Suara.com - Tersangka penerima suap proyek pembangunan pembangkit listrik tenaga mikrohidro di Kabupaten Deiyai, Papua, Dewie Yasin Limpo, mengaku kelelahan usai diperiksa penyidik KPK selama sembilan jam, Senin(2/11/2015). Itu sebabnya, mantan anggota DPR dari Fraksi Hanura ini tidak mau bicara banyak dan memilih menyerahkan sepenuhnya kepada pengacara.

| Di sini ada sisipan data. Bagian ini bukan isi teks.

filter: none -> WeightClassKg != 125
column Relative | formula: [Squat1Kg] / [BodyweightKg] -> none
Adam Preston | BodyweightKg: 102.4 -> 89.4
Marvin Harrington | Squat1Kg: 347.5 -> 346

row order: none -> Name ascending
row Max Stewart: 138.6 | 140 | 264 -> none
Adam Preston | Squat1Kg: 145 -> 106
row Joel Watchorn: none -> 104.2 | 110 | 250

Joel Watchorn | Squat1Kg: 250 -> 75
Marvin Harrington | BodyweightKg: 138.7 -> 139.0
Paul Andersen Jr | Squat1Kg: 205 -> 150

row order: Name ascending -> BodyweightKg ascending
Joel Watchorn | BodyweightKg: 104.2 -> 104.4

"Ngomong sama pengacara saya saja ya. Saya lelah, capai," kata Dewie di gedung KPK, Jalan Rasuna Said, Jakarta Selatan.
Ketika ditanya terkait keterlibatan Kementerian Energi dan Sumber Daya Mineral dalam kasus tersebut, mantan anggota Komisi VII DPR tersebut tidak menggubris. Dia langsung masuk ke dalam mobil tahanan yang sudah menunggu.
"Bicara sama pengacara saya saja ya. Sudah capai banget, ada pengacara saya," katanya.

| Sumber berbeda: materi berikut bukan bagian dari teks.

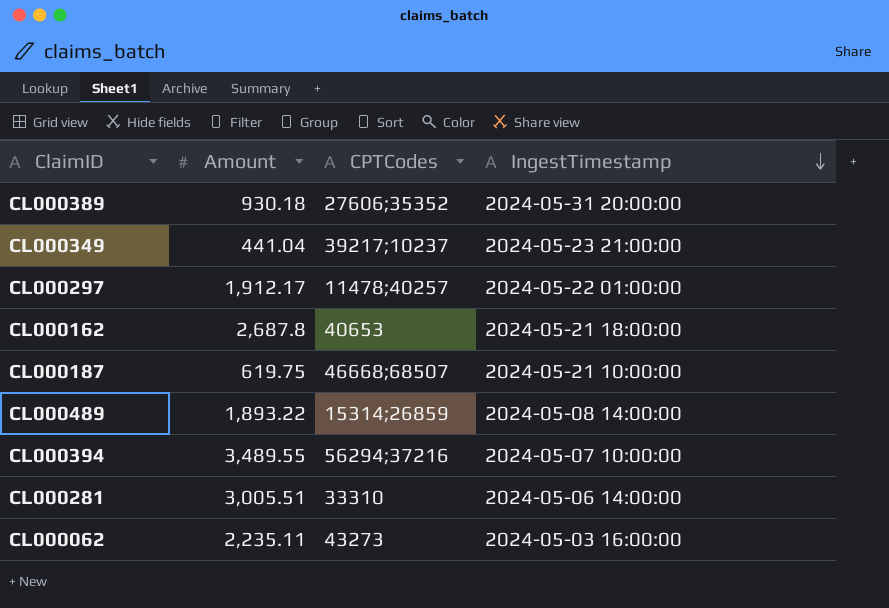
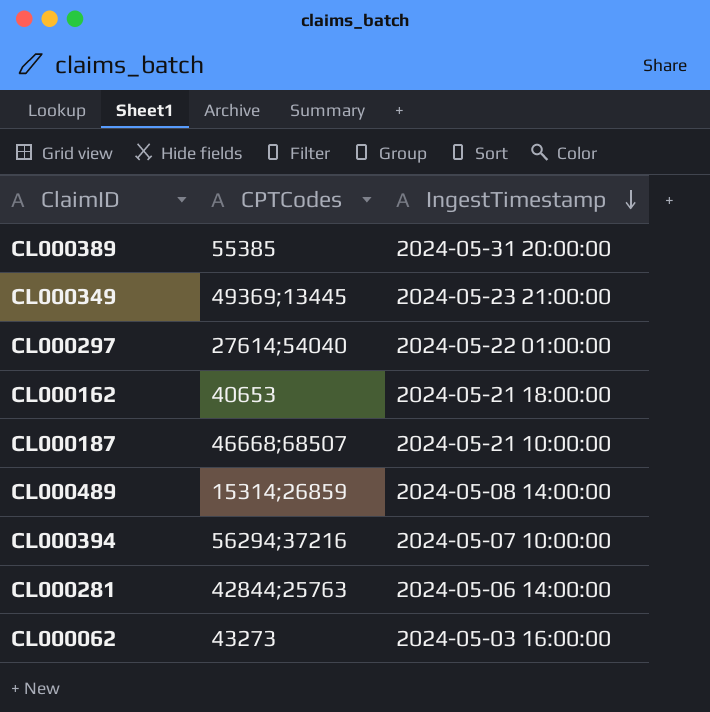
column Amount | position: 2 -> none
CL000389 | CPTCodes: 27606;35352 -> 55385
CL000349 | CPTCodes: 39217;10237 -> 49369;13445
CL000297 | CPTCodes: 11478;40257 -> 27614;54040
CL000281 | CPTCodes: 33310 -> 42844;25763

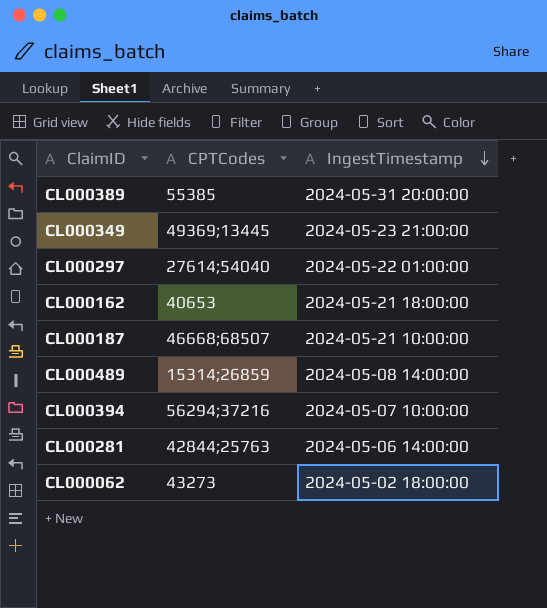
CL000062 | IngestTimestamp: 2024-05-03 16:00:00 -> 2024-05-02 18:00:00

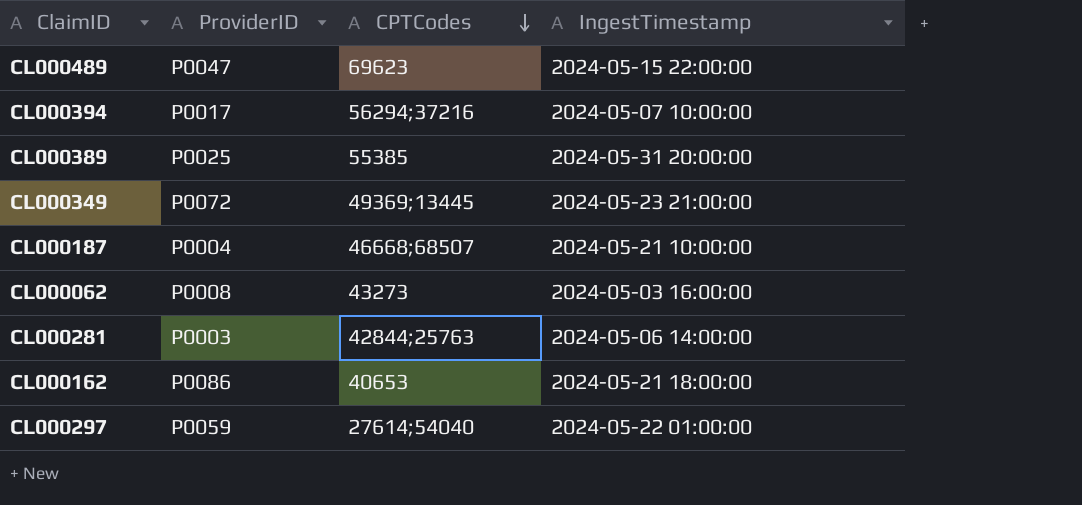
row order: IngestTimestamp descending -> CPTCodes descending
column ProviderID | position: none -> 2
CL000489 | CPTCodes: 15314;26859 -> 69623
CL000489 | IngestTimestamp: 2024-05-08 14:00:00 -> 2024-05-15 22:00:00
CL000062 | IngestTimestamp: 2024-05-02 18:00:00 -> 2024-05-03 16:00:00

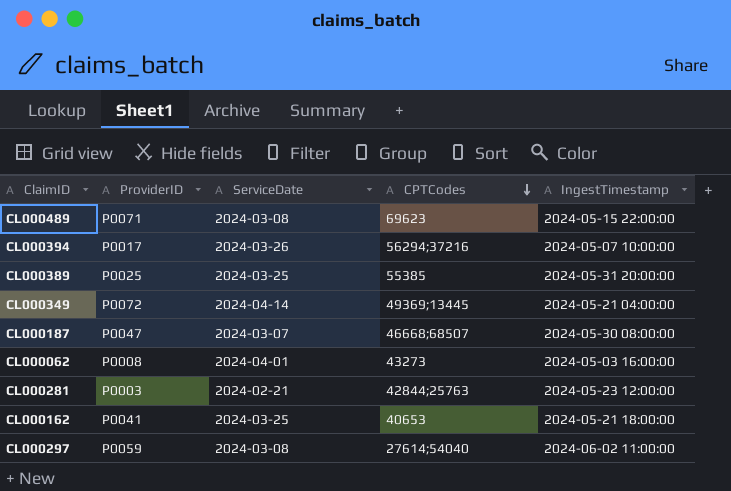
column ServiceDate | position: none -> 3
CL000489 | ProviderID: P0047 -> P0071
CL000349 | IngestTimestamp: 2024-05-23 21:00:00 -> 2024-05-21 04:00:00
CL000187 | ProviderID: P0004 -> P0047
CL000187 | IngestTimestamp: 2024-05-21 10:00:00 -> 2024-05-30 08:00:00
CL000281 | IngestTimestamp: 2024-05-06 14:00:00 -> 2024-05-23 12:00:00
CL000162 | ProviderID: P0086 -> P0041
CL000297 | IngestTimestamp: 2024-05-22 01:00:00 -> 2024-06-02 11:00:00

Selasa 20 Oktober 2015 lalu, Dewie yang juga merupakan adik Gubernur Sulawesi Selatan Syahrul Yasin Limpo ditangkap satuan tugas KPK dalam operasi tangkap tangan. Saat itu, KPK juga menangkap beberapa orang di dua tempat yang berbeda, yakni Kelapa Gading dan Bandara Soekarno-Hatta.

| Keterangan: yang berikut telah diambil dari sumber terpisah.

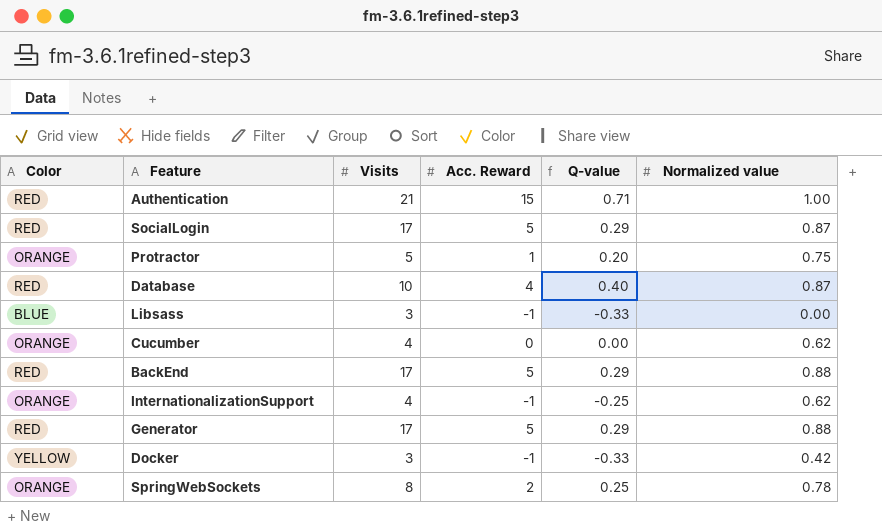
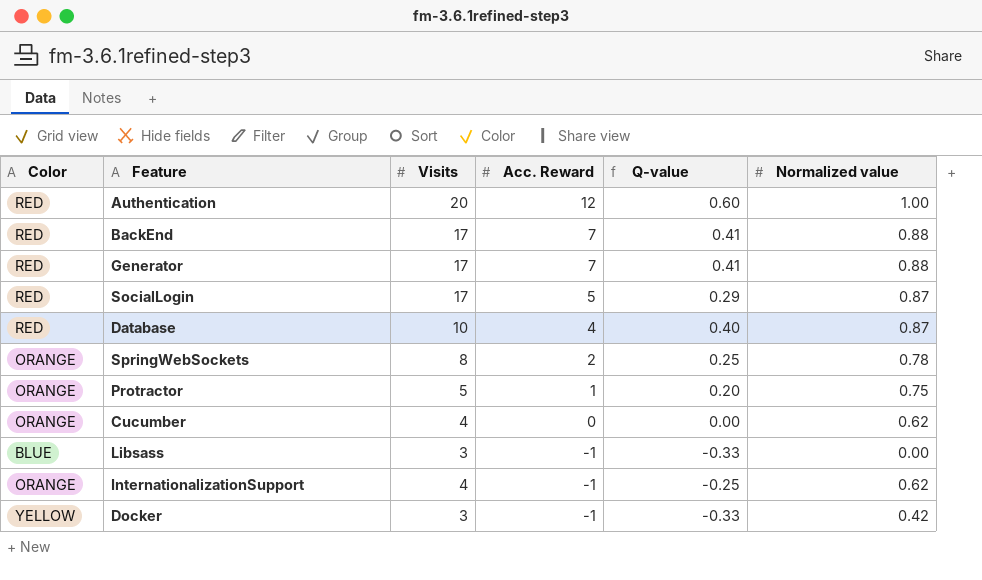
row order: none -> Acc. Reward descending
Authentication | Visits: 21 -> 20
Authentication | Acc. Reward: 15 -> 12
Authentication | Q-value: 0.71 -> 0.60
BackEnd | Acc. Reward: 5 -> 7
BackEnd | Q-value: 0.29 -> 0.41
Generator | Acc. Reward: 5 -> 7
Generator | Q-value: 0.29 -> 0.41

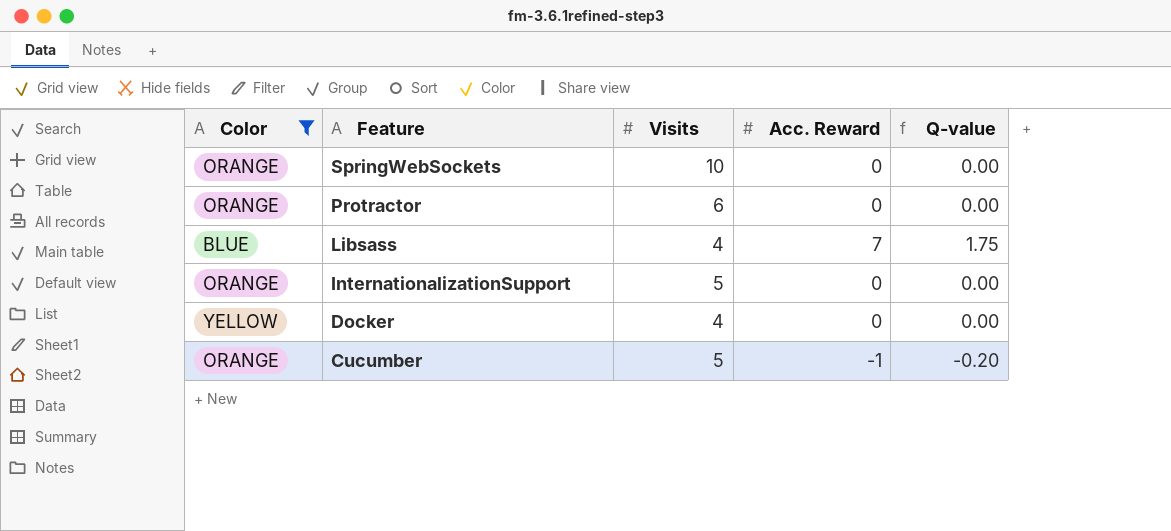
filter: none -> Color != RED
row order: Acc. Reward descending -> Feature descending
column Normalized value | position: 6 -> none
SpringWebSockets | Visits: 8 -> 10
SpringWebSockets | Acc. Reward: 2 -> 0
SpringWebSockets | Q-value: 0.25 -> 0.00
Protractor | Visits: 5 -> 6
Protractor | Acc. Reward: 1 -> 0
Protractor | Q-value: 0.20 -> 0.00
Libsass | Visits: 3 -> 4
Libsass | Acc. Reward: -1 -> 7
Libsass | Q-value: -0.33 -> 1.75
InternationalizationSupport | Visits: 4 -> 5
InternationalizationSupport | Acc. Reward: -1 -> 0
InternationalizationSupport | Q-value: -0.25 -> 0.00
Docker | Visits: 3 -> 4
Docker | Acc. Reward: -1 -> 0
Docker | Q-value: -0.33 -> 0.00
Cucumber | Visits: 4 -> 5
Cucumber | Acc. Reward: 0 -> -1
Cucumber | Q-value: 0.00 -> -0.20

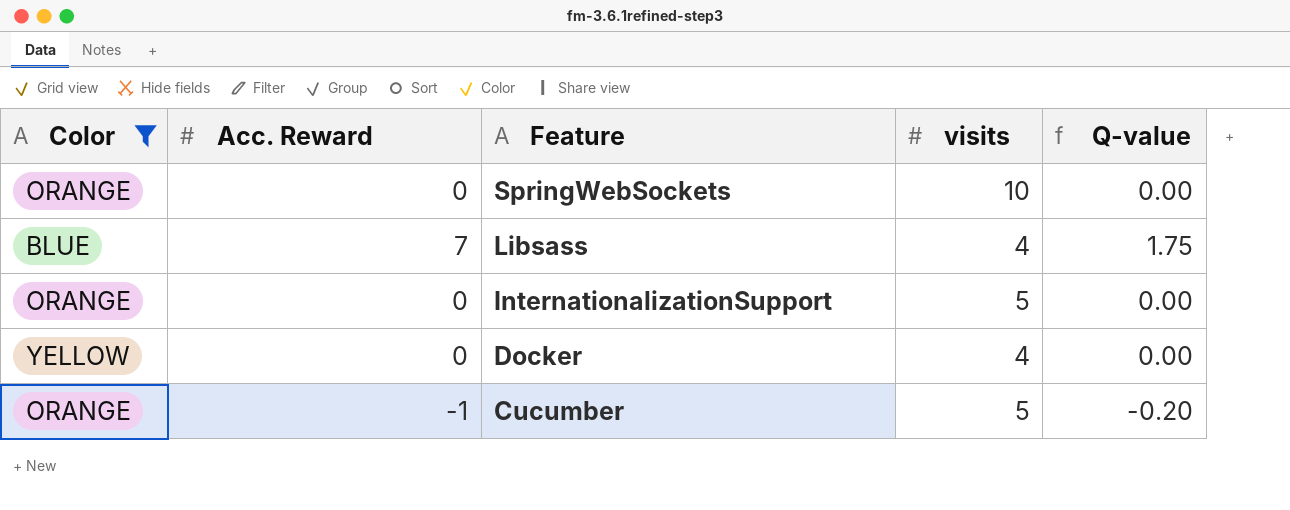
column Acc. Reward | position: 4 -> 2
column name: Visits -> visits
row Protractor: ORANGE | 6 | 0 | 0.00 -> none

Selain Dewie, KPK juga menetapkan sekretaris pribadi Dewie: Rinelda Bandaso, staf ahli Dewie: Bambang Wahyu Hadi, pengusaha PT. Abdi Bumi Cendrawasih: Setiadi, dan Kepala Dinas Pertambangan Kabupaten Deiyai: Iranius, menjadi tersangka.
Iranius dan Setiadi diduga menjadi pemberi suap. Keduanya dikenakan Pasal 5 ayat 1 huruf a atau b atau Pasal 13 Undang-Undang Nomor 31 Tahun 1999 sebagaimana diubah dengan UU Nomor 20 Tahun 2001 tentang Pemberantasan Tindak Pidana Korupsi juncto Pasal 55 Ayat 1 ke-1 KUHP.
Dewie, Rinelda, dan Bambang diduga menjadi penerima suap. Mereka diduga melanggar Pasal 12 huruf a atau b atau Pasal 11 Undang-Undang Nomor 31 Tahun 1999 sebagaimana diubah dengan UU Nomor 20 Tahun 2001 tentang Pemberantasan Tindak Pidana Korupsi juncto Pasal 55 Ayat 1 ke-1 KUHP.